President Chakwera said Malawi has now made a resolution to use different types of vaccines apart from the one being used is in the country, AstraZeneca, saying they have added other regimes of vaccines such as Pfizer and Johnson and Johnson.

Chakwera said Malawi has just received some Oxford AstraZeneca Vaccines and they they are waiting for a new consignment of about 1.9 million new doses to come into the country.

“Malawi is doing all it can with the little we have. We value every life and that is why have embarked on not only testing and not just hospitalising people.

We will do all what is necessary to have them get well. The recovery rate is 85% and we want to make sure that the people get the vaccine and that is possible.

President Chakwera, however, said he is not blaming anybody for lack of vaccines in his country and other countries in Africa, Latin America and Asia emphasising that all he is asking for is that the vaccines are available to everyone in the world.

“Let the vaccines be readily available. We cannot afford to have people die or infected while others are inoculated with high percent, and Africa with one percent, we want more,” said Chakwera.

A debt crisis across Africa, south and central America and parts of Asia was possible if poor countries continued to pay a high price for trying to protect their citizens from the worst effects of Covid-19, he said.

UN officials have become increasingly concerned that a growing divide between the world’s rich and poor nations is likely to worsen over the next few years as wealthy governments race to regain previous levels of economic.

“The G7 must act to end ‘vaccine apartheid’ or everyone in the world will suffer,” said Guterres.

There are fears that a growing digital divide and the impacts of wars and famines will combine with a looming debt crisis, the costs of the climate crisis and a lack of vaccine doses to setback progress across the developing world.

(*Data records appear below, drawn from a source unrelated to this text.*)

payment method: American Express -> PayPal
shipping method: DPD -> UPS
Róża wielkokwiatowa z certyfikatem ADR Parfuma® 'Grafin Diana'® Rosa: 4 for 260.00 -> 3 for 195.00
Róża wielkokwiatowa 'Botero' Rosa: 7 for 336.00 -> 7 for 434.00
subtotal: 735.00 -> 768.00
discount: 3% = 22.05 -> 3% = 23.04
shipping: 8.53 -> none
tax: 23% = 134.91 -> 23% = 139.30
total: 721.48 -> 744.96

Gordon Brown, the former British prime minister and a UN special envoy for global education, said earlier this month that “denying the world vaccines is self-defeating and will come back to haunt us”.

Brown said: “The financial cost is small in comparison with the benefits in resumed employment, commerce and trade.”

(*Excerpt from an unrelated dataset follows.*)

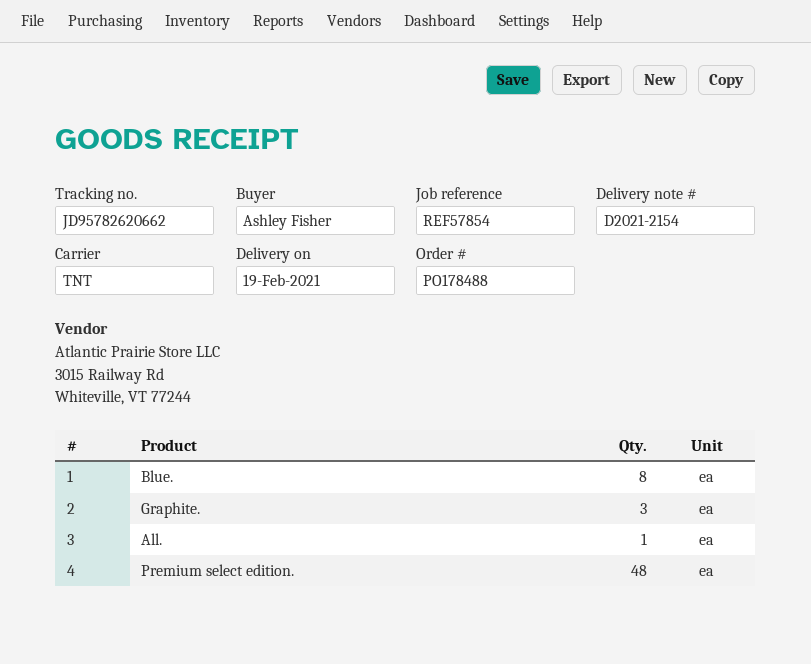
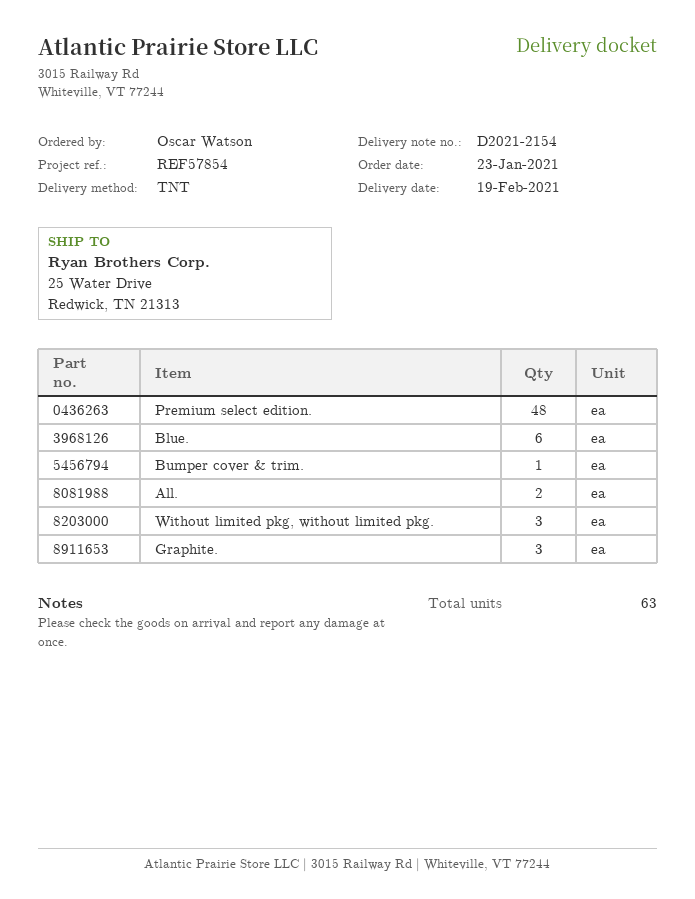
ordered by: Ashley Fisher -> Oscar Watson
Blue.: 8 -> 6
All.: 1 -> 2
Bumper cover & trim.: none -> 1
Without limited pkg, without limited pkg.: none -> 3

Guterres called for a “global accelerator for jobs and social protection” that would create at least 400m jobs and “extend social protection to 4 billion women, men and children currently without coverage”.

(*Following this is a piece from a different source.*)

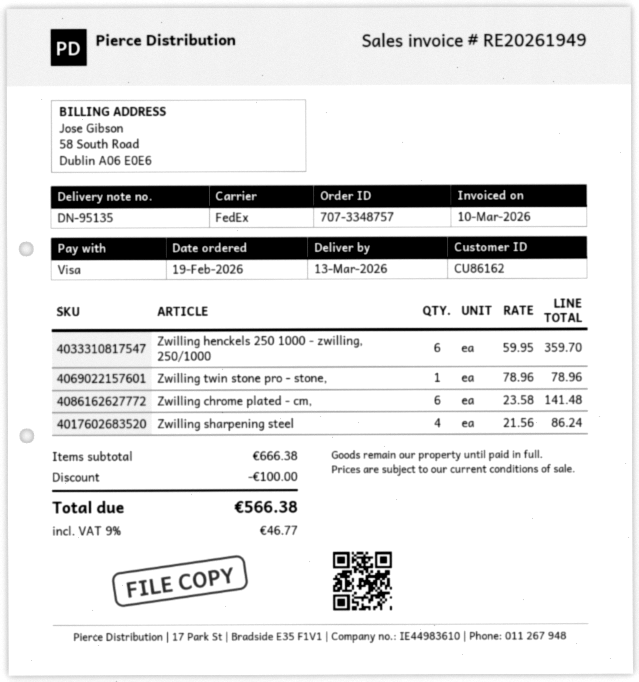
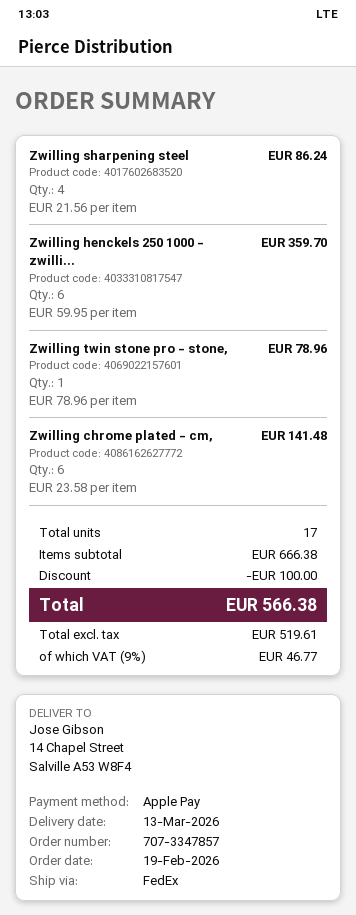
order number: 707-3348757 -> 707-3347857
payment method: Visa -> Apple Pay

In a report to accompany Guterres’s comments, the UN said: “This two-track recovery is now creating a great divergence, which, if not corrected, will undermine trust and solidarity and fuel conflict and forced migration, and make the world more vulnerable to future crises, including climate change.

The report said at least $982bn in government cash was needed to respond to the immediate labour market shocks of the crisis and “to support a just transition”.

In addition, rich nations should commit to spending of $1.2tn each year for social protection floors in low and middle-income countries.

“No advanced economy has achieved economic and social progress without investing in social protection systems and quality public services that provide people with the necessary support to navigate the vicissitudes of their lives,” the report said.

“While the wealth of billionaires increased by over $3.9tn between March and December 2020, the impact of the pandemic on the world of work, among other factors, increased the number of extremely poor by between 119 and 224 million people – the first increase in poverty in over 21 years.”